Work task: Below are entries. Reproduce exactly the lines between the line holding "- If you want" and the line holding "get from the Airport to the Harbour?", inclusive, and only those.
───── Records supplied
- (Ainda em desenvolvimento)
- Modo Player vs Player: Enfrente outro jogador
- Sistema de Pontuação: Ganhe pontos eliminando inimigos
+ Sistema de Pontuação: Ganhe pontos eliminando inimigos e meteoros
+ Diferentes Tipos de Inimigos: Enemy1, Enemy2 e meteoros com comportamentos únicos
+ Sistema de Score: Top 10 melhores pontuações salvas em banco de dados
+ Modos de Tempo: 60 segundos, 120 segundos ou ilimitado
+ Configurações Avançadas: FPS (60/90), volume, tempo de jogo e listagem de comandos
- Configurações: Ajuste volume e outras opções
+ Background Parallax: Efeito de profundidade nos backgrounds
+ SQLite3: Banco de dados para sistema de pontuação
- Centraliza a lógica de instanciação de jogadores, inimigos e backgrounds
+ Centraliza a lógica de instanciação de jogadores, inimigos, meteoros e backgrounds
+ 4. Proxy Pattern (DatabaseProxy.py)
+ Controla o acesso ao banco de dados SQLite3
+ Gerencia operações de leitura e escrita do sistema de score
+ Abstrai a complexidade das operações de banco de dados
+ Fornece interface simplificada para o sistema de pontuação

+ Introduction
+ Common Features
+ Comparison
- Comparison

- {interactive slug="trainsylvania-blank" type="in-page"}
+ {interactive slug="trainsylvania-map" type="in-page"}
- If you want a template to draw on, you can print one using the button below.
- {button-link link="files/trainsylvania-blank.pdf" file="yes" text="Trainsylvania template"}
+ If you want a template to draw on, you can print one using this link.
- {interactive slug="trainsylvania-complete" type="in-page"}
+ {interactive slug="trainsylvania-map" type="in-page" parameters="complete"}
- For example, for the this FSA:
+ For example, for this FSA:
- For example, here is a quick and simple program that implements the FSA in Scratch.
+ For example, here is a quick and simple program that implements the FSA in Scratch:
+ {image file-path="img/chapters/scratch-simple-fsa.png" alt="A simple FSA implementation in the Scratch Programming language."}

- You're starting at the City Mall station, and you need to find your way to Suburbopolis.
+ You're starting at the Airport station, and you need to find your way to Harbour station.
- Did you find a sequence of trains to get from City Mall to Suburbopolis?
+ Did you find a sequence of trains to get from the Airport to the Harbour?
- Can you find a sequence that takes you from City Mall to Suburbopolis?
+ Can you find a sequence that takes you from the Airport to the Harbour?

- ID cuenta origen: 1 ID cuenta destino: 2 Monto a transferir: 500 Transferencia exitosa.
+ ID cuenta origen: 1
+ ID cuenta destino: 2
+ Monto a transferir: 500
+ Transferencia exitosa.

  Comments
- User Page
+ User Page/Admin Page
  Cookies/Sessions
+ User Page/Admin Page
──────────
Task result:
- If you want a template to draw on, you can print one using the button below.
- {button-link link="files/trainsylvania-blank.pdf" file="yes" text="Trainsylvania template"}
+ If you want a template to draw on, you can print one using this link.
- {interactive slug="trainsylvania-complete" type="in-page"}
+ {interactive slug="trainsylvania-map" type="in-page" parameters="complete"}
- For example, for the this FSA:
+ For example, for this FSA:
- For example, here is a quick and simple program that implements the FSA in Scratch.
+ For example, here is a quick and simple program that implements the FSA in Scratch:
+ {image file-path="img/chapters/scratch-simple-fsa.png" alt="A simple FSA implementation in the Scratch Programming language."}

- You're starting at the City Mall station, and you need to find your way to Suburbopolis.
+ You're starting at the Airport station, and you need to find your way to Harbour station.
- Did you find a sequence of trains to get from City Mall to Suburbopolis?
+ Did you find a sequence of trains to get from the Airport to the Harbour?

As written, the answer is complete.